Dado que tanto lo molestaban las puertas, fui cerrándolas mientras caminaba hacia las escaleras. Él se mantenía lejos y no decía nada, sólo revisaba bien que las puertas estuvieran cerradas, con una atención que me molestó. Revisaba incluso las puertas que yo atrancaba, y eso hacía que se retrasara, con cual yo me quedaba parado esperando a que él estuviera lo suficientemente cerca antes de continuar la tarea absurda. Inútil decir lo ridículas que me resultaban mi actuación y la suya, pero continué haciendo lo mismo, en uno y otro y otro pasillo hasta que las puertas estuvieron cerradas, todas menos una, y el oriental me miró con ansiedad.

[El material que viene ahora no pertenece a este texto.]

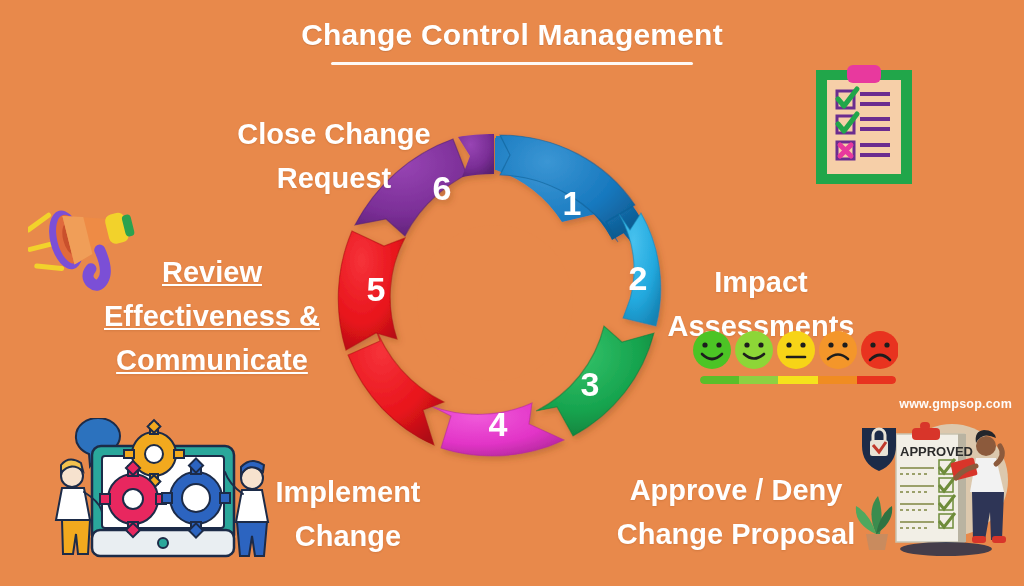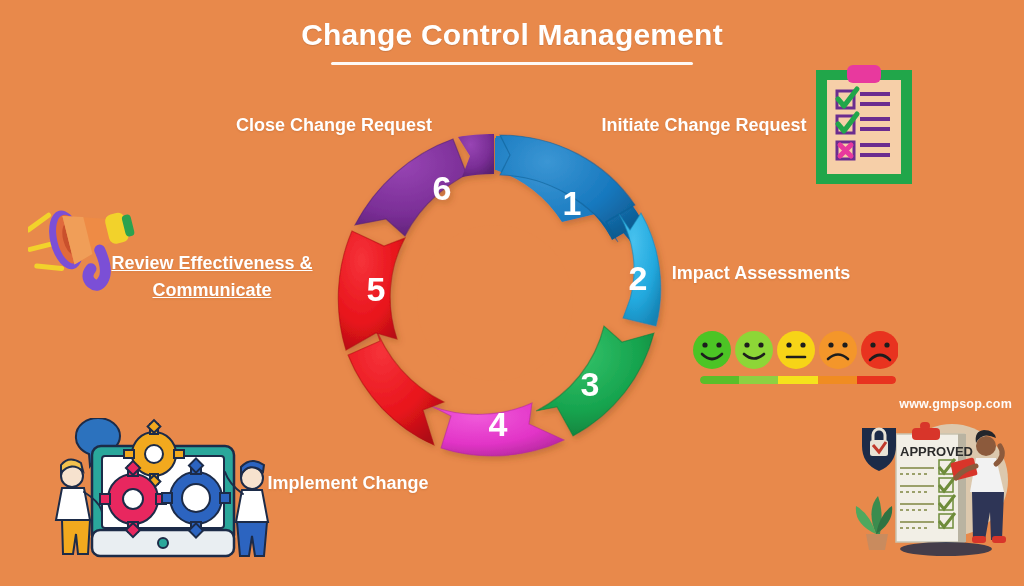--- a/index.html
+++ b/index.html
@@ -22,21 +22,21 @@
   }
   .title-rule {
     position: absolute; left: 331px; top: 62px;
     width: 362px; height: 3px; background: #ffffff; opacity: .95;
     border-radius: 2px;
   }
 
   
   .lbl {
     position: absolute;
-    color: #ffffff; font-weight: bold; font-size: 18px;
+    color: #ffffff; font-weight: bold; font-size: 29px;
     line-height: 1.52; text-align: center;
     text-shadow: 0 1px 2px rgba(120,55,10,.18);
   }
   .lbl-close    { left: 218px; top: 112px; width: 232px; }
   .lbl-initiate { left: 588px; top: 112px; width: 232px; }
   .lbl-impact   { left: 652px; top: 260px; width: 218px; }
   .lbl-approve  { left: 606px; top: 468px; width: 260px; }
   .lbl-implement{ left: 254px; top: 470px; width: 188px; }
   .lbl-review   { left: 92px;  top: 250px; width: 240px; text-decoration: underline; }
 
@@ -232,22 +232,22 @@
           <path d="M148,19 C158,17 172,16 184,16 L184,56 C172,56 162,57 152,59 L160,38 Z" fill="url(#g6)"></path>
           <text class="seg-num" x="132" y="82">6</text>
         </g>
       </g>
 
       <circle cx="185" cy="185" r="78" fill="#E8894B"></circle>
     </svg>
   </div>
 
   <div class="lbl lbl-close">Close Change Request</div>
-  <div class="lbl lbl-initiate">Initiate Change Request</div>
   <div class="lbl lbl-impact">Impact Assessments</div>
+  <div class="lbl lbl-approve">Approve / Deny Change Proposal</div>
   <div class="lbl lbl-implement">Implement Change</div>
   <div class="lbl lbl-review">Review Effectiveness &amp; Communicate</div>
 
   <div class="smileys">
     <svg width="206" height="40" viewBox="0 0 206 40">
 
       <g>
         <circle cx="20" cy="20" r="19" fill="#4CC425"></circle>
         <circle cx="13" cy="15" r="2.6" fill="#1d1d1d"></circle>
           <circle cx="27" cy="15" r="2.6" fill="#1d1d1d"></circle>

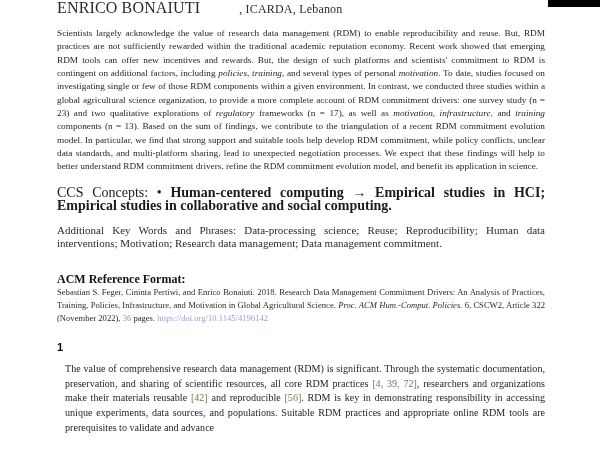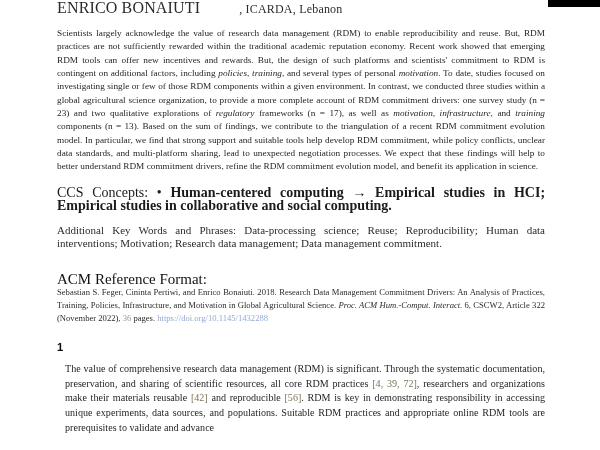--- a/index.html
+++ b/index.html
@@ -82,22 +82,22 @@
     color: #2b2b2b;
   }
   .refblock {
     margin-top: 10px;
     font-size: 8.6px;
     line-height: 12.6px;
     text-align: justify;
     color: #2b2b2b;
   }
   .refblock .reftitle {
-    font-weight: 400;
-    font-size: 15px;
+    font-weight: 700;
+    font-size: 12px;
     color: #111111;
     display: block;
     margin-bottom: 0.5px;
     margin-top: 23px;
   }
   .link {
     color: #93a8d4;
   }
   .link-num {
     color: #9e8fa8;
@@ -154,21 +154,21 @@
     </div>
 
     <div class="keywords">
       <span>Additional Key Words and Phrases:</span>
       <span>Data-processing science; Reuse; Reproducibility; Human data interventions; Motivation; Research data management; Data management commitment.</span>
     </div>
 
     <div class="refblock">
       <span class="reftitle">ACM Reference Format:</span>
       <span>Sebastian S. Feger, Cininta Pertiwi, and Enrico Bonaiuti. 2018. Research Data Management Commitment Drivers: An Analysis of Practices, Training, Policies, Infrastructure, and Motivation in Global Agricultural Science.</span>
-      <i>Proc. ACM Hum.-Comput. Interact.</i><span> 6, CSCW2, Article 322 (November 2022), </span><span class="link-num">36</span><span> pages. </span><span class="link">https://doi.org/</span><span class="link">10.1145/1432288</span>
+      <i>Proc. ACM Hum.-Comput. Policies.</i><span> 6, CSCW2, Article 322 (November 2022), </span><span class="link-num">36</span><span> pages. </span><span class="link">https://doi.org/</span><span class="link">10.1145/4196142</span>
     </div>
 
     <div class="section-head">
       <span class="num">1</span>
     </div>
 
     <div class="body-para"><span>The value of comprehensive research data management (RDM) is significant. Through the systematic documentation, preservation, and sharing of scientific resources, all core RDM practices </span><span class="cite">[4, 39, 72]</span><span>, researchers and organizations make their materials reusable </span><span class="cite">[42]</span><span> and reproducible </span><span class="cite">[56]</span><span>. RDM is key in demonstrating responsibility in accessing unique experiments, data sources, and populations. Suitable RDM practices and appropriate online RDM tools are prerequisites to validate and advance</span></div>
 
   </div>
 </div>

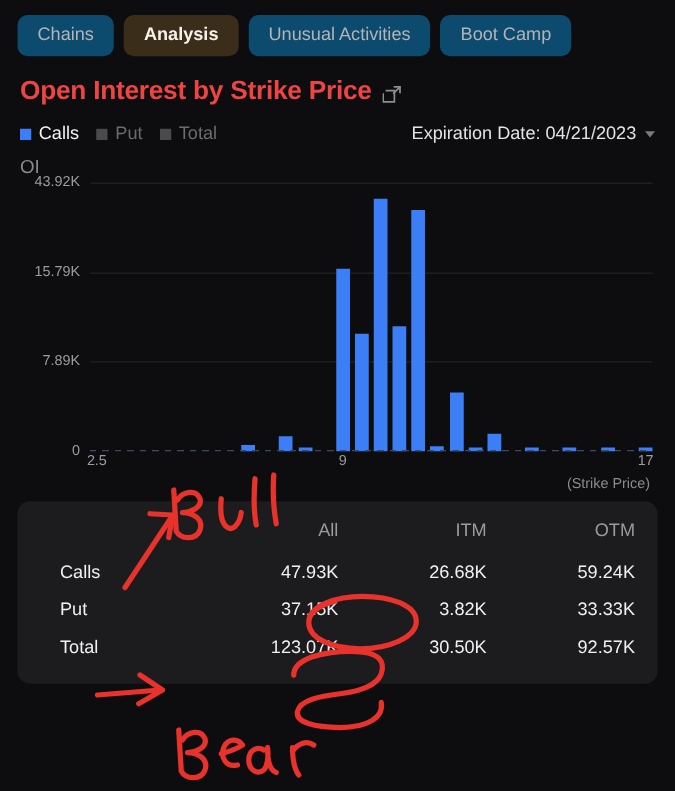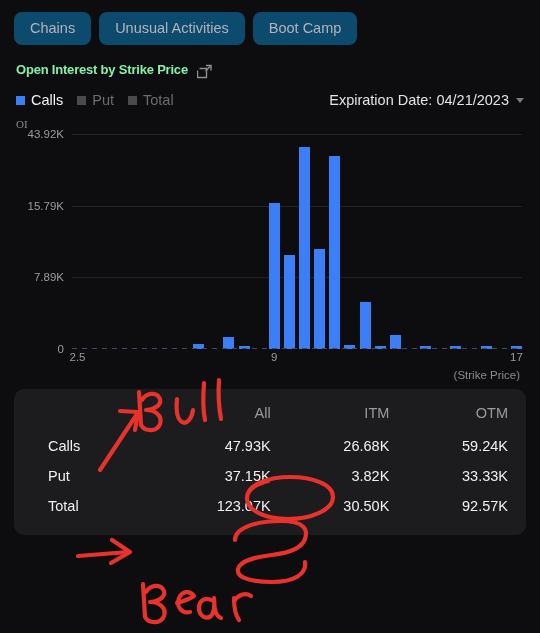--- a/index.html
+++ b/index.html
@@ -42,24 +42,24 @@
   }
 
   
   .title-row {
     display: flex;
     align-items: center;
     gap: 9px;
     padding: 13px 16px 0 16px;
   }
   .title {
-    font-size: 13px;
+    font-size: 21px;
     font-weight: bold;
     letter-spacing: -0.2px;
-    color: #86efac;
+    color: #ef4444;
   }
   .share-icon {
     display: inline-block;
     width: 17px;
     height: 17px;
     position: relative;
     top: 2px;
   }
 
   
@@ -102,25 +102,24 @@
     border-top: 5px solid #7a7a80;
   }
 
   
   .chart-wrap {
     position: relative;
     margin: 10px 0 0 0;
     padding: 0 14px 0 14px;
   }
   .oi-label {
-    font-size: 11px;
+    font-size: 15px;
     color: #8a8a90;
     padding-left: 2px;
     margin-bottom: 4px;
-    font-family: Liberation Serif, serif;
   }
   .plot {
     position: relative;
     height: 215px;
     margin-left: 58px;
     margin-right: 4px;
   }
   .gridline {
     position: absolute;
     left: 0; right: 0;
@@ -208,20 +207,21 @@
     width: 540px;
     height: 633px;
     pointer-events: none;
   }
 </style>
 </head>
 <body>
 
 <div class="tabbar">
   <div class="tab">Chains</div>
+  <div class="tab active">Analysis</div>
   <div class="tab">Unusual Activities</div>
   <div class="tab">Boot Camp</div>
 </div>
 
 <div class="title-row">
   <div class="title">Open Interest by Strike Price</div>
   <span class="share-icon">
     <svg viewBox="0 0 17 17" width="17" height="17">
       <path d="M2.5 5.5 h7 v9 h-9 v-7" fill="none" stroke="#8d8d93" stroke-width="1.4"></path>
       <path d="M9 2.5 h5 v5" fill="none" stroke="#8d8d93" stroke-width="1.4"></path>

Era la del baño de hombres; su angustia no me resultó sorprendente. Se acercó a mí pero muy poco, yo tomé el pomo y pensé en cerrar con un golpe seco, de una vez y basta, pero él quería que mirara y yo también, por alguna razón yo también. Así que miré, y no vi nada, me acerqué, y no vi nada, y entonces vi. Había una flor, una flor roja de tallo grueso y flexible, de pétalos carnosos; una flor increíble, parecida a una amapola. La vi, y luego vi mi cara demacrada en el espejo. Abajo no había espejos. El oriental se acercó, quedó al lado mío, su cara, la mía y la flor en el cristal que nadie había limpiado. Pasé mi mano para retirar el polvo y lo sentí frío como todos los espejos. Un teléfono sonó a lo lejos. Insistió varias veces, pero no hice caso. Los teléfonos ya habían dejado de funcionar. Sonaba, sin embargo. No me sorprendió ver a la flor trepar por la porcelana. Viendo nuestras caras comprendí, entendí que estaba perdido y que pronto acabaría por volverme loco. El oriental, ese rasgado que me miraba en el espejo entre ojeras, él había traído la enfermedad. Corrí hacia la puerta y la cerré, la atranqué pero no lo suficiente, y del otro lado lo oí gritar por sobre el ruido del teléfono y de la vegetación creciendo debajo de la puerta, por las paredes, cubriendo de rojo el yeso y las baldosas, levantando polvo en su avance. Bajé corriendo las escaleras, saltando escalones, tratando de alcanzar la puerta de salida aunque ya sabía que era completamente inútil. Mis miembros se agarrotaron, caí pesadamente y alrededor sólo hubo flores, flores alrededor de mi cuerpo y la vista fija, fija para siempre en el techo blanco del instituto donde una tela invisible temblaba por el movimiento de una araña perezosa.